Study: Lithium Could Halt Alzheimer’s Progression

Summary: Low, microdose lithium delivered in a brain-permeable formulation appears to stop progression of Alzheimer’s-related pathology and restore cognitive function in an animal model.

Source: McGill University

There is ongoing debate in the scientific community about lithium’s potential to treat Alzheimer’s disease. Conflicting results stem from widely varied study designs, formulations, dosing regimens, timing of treatment and experimental models. High, chronic lithium doses used for mood disorders also cause side effects that make long-term treatment difficult, particularly in older adults.

Researchers at McGill University, led by Dr. Claudio Cuello in the Department of Pharmacology and Therapeutics, report new evidence that a microdose lithium formulation which favors delivery to the brain can halt advanced Alzheimer’s-like pathology and recover cognition in a transgenic rat model. The dose used was up to 400 times lower than typical clinical lithium regimens for mood disorders. These findings are published in the Journal of Alzheimer’s Disease.

Building on earlier work

Dr. Cuello notes that the project advanced after graduate student Edward Wilson joined the team. Initial tests using conventional lithium formulations at doses comparable to clinical use produced rapid adverse effects in rats and were abandoned. The team then identified an encapsulated lithium formulation that had shown benefit in a Huntington’s disease model, and they tested that preparation in their Alzheimer’s-like transgenic rat model.

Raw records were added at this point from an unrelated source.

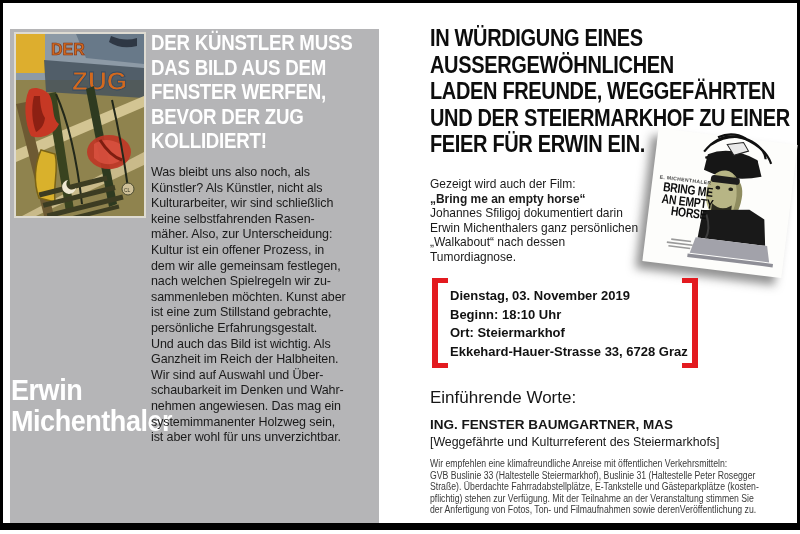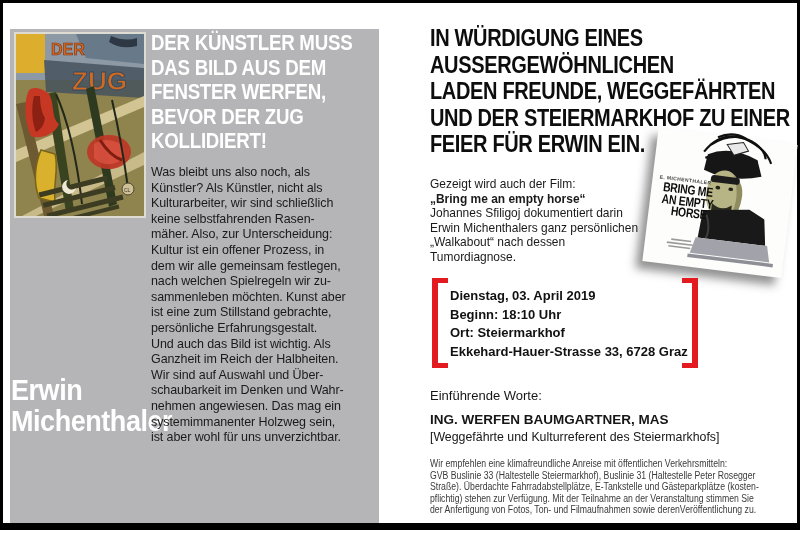--- a/index.html
+++ b/index.html
@@ -165,7 +165,7 @@
   <div id="event-block" class="abs">
     <div class="bracket l"></div>
     <div class="bracket r"></div>
-    <div class="event-text"><span>Dienstag, 03. April 2019</span>
+    <div class="event-text"><span>Dienstag, 03. November 2019</span>
 <span>Beginn: 18:10 Uhr</span>
 <span>Ort: Steiermarkhof</span>
 <span>Ekkehard-Hauer-Strasse 33, 6728 Graz</span></div>

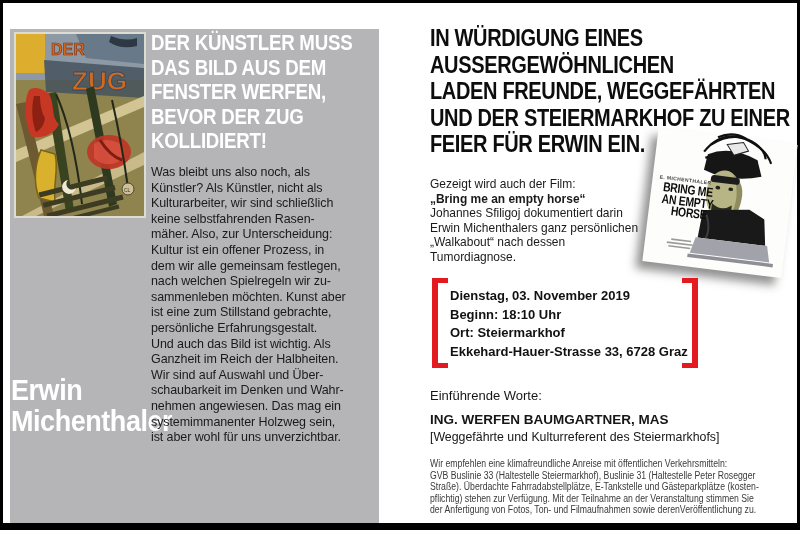--- a/index.html
+++ b/index.html
@@ -36,7 +36,7 @@
   .bracket.r{right:0;border-right:6px solid #e31a1f;}
   .event-text{position:absolute;left:18px;top:9px;color:#111;font-weight:700;font-size:13px;line-height:18.5px;white-space:pre;}
   #speaker-block{left:430px;top:388px;z-index:4;color:#161616;}
-  #speaker-block .lbl{font-size:13px;}
+  #speaker-block .lbl{font-size:17px;}
   #speaker-block .nm{font-size:13.5px;font-weight:700;margin-top:9px;}
   #speaker-block .rl{font-size:13px;margin-top:2px;white-space:pre;transform:scaleX(0.95);transform-origin:0 0;}
   #footnote{left:430px;top:458px;z-index:4;color:#3a3a3a;font-size:10px;line-height:11.6px;

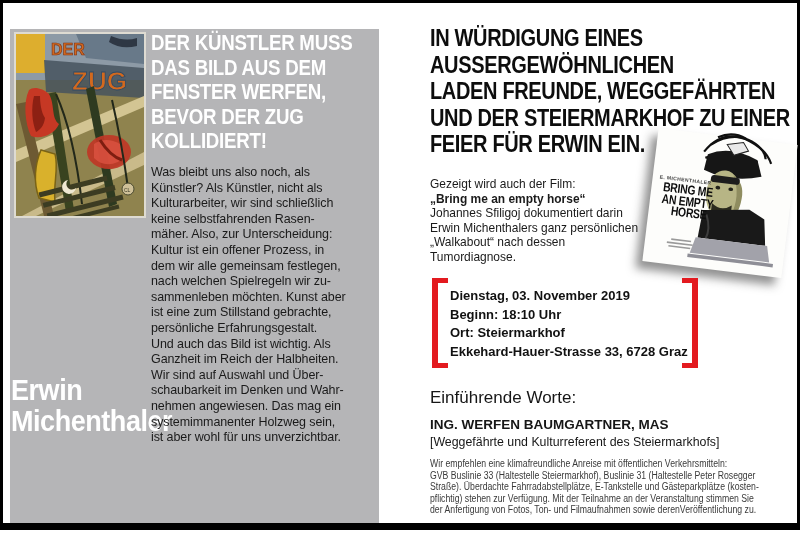--- a/index.html
+++ b/index.html
@@ -173,7 +173,7 @@
 
   <div id="speaker-block" class="abs">
     <div class="lbl">Einführende Worte:</div>
-    <div class="nm">ING. WERFEN BAUMGARTNER, MAS</div>
+    <div class="nm">ING. FENSTER BAUMGARTNER, MAS</div>
     <div class="rl">[Weggefährte und Kulturreferent des Steiermarkhofs]</div>
   </div>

The McGill transgenic rat used in this research expresses human mutations linked to Alzheimer’s disease and develops hallmark features including progressive amyloid plaque accumulation and cognitive decline. Earlier work from the group showed that microdoses of lithium, administered at stages before plaque formation, produced positive outcomes and were reported in 2017 in Translational Psychiatry. Encouraged by those results, the researchers examined whether the same microdose formulation could be effective at later, post-plaque stages.

The study found that microdose lithium improved pathology and cognition even at stages when amyloid plaques are already present and cognitive symptoms begin to emerge. Image is in the public domain.

In the new experiments, microdoses of lithium were administered in a formulation designed to cross the blood-brain barrier while keeping systemic lithium levels very low, thereby minimizing the risk of adverse effects. Treatment given during later stages—comparable to early clinical or late preclinical Alzheimer’s when plaques are present and cognitive decline starts—produced measurable reductions in pathology and improvements in cognitive performance in the rat model.

Dr. Cuello emphasizes the practical implications: targeted microdose formulations that deliver lithium efficiently to the brain could offer immediate therapeutic potential while avoiding the toxicity associated with higher systemic doses. Although no treatment is likely to reverse extensive, established brain damage at advanced clinical stages, microdose therapy may provide meaningful benefit if applied in early or preclinical phases of Alzheimer’s disease.

Next steps and clinical outlook

Dr. Cuello describes two main pathways for follow-up research. One approach is to evaluate combination therapies that pair the microdose lithium formulation with other promising drug candidates; work in this direction is ongoing in collaboration with Dr. Sonia Do Carmo in his laboratory. The second approach is to initiate early-stage clinical trials to test the encapsulated microdose formulation in people who show signs of preclinical Alzheimer’s pathology or in high-risk populations, such as adults with Down syndrome who are genetically predisposed to Alzheimer’s disease.

While pharmaceutical investment in such trials has been limited, the authors are hopeful about finding partners to support clinical testing. If validated in humans, this strategy could offer a safer, disease-modifying option for slowing Alzheimer’s progression when started before irreversible damage occurs.

About this neuroscience research article

Source:
McGill University
Media Contacts:
Jason Clement – McGill University
Image Source:
The image is in the public domain.

Original Research: Open access
“NP03, a Microdose Lithium Formulation, Blunts Early Amyloid Post-Plaque Neuropathology in McGill-R-Thy1-APP Alzheimer-Like Transgenic Rats”. Wilson, Do Carmo, Cuello, et al.
Journal of Alzheimer’s Disease. DOI: 10.3233/JAD-190862.

Abstract (summary)

The study evaluates NP03, a microdose lithium formulation, in the McGill-R-Thy1-APP transgenic rat model during the transition from plaque-free to plaque-bearing stages. Rats received NP03 (40 μg Li/kg; 1 ml/kg body weight) for 12 weeks. Outcomes included remote working memory by novel object recognition, measurements of human Aβ38, Aβ40 and Aβ42, inflammatory mediators, thioflavin-S plaque staining, vesicular acetylcholine transporter (VAChT) bouton density, and markers of inflammation and oxidative stress. NP03 treatment rescued object recognition deficits, reduced loss of hippocampal cholinergic boutons, lowered soluble and insoluble cortical Aβ42, and decreased hippocampal plaque number. NP03 also reduced neuroinflammation and oxidative stress markers, indicating that microdose lithium can be effective after amyloid plaques appear.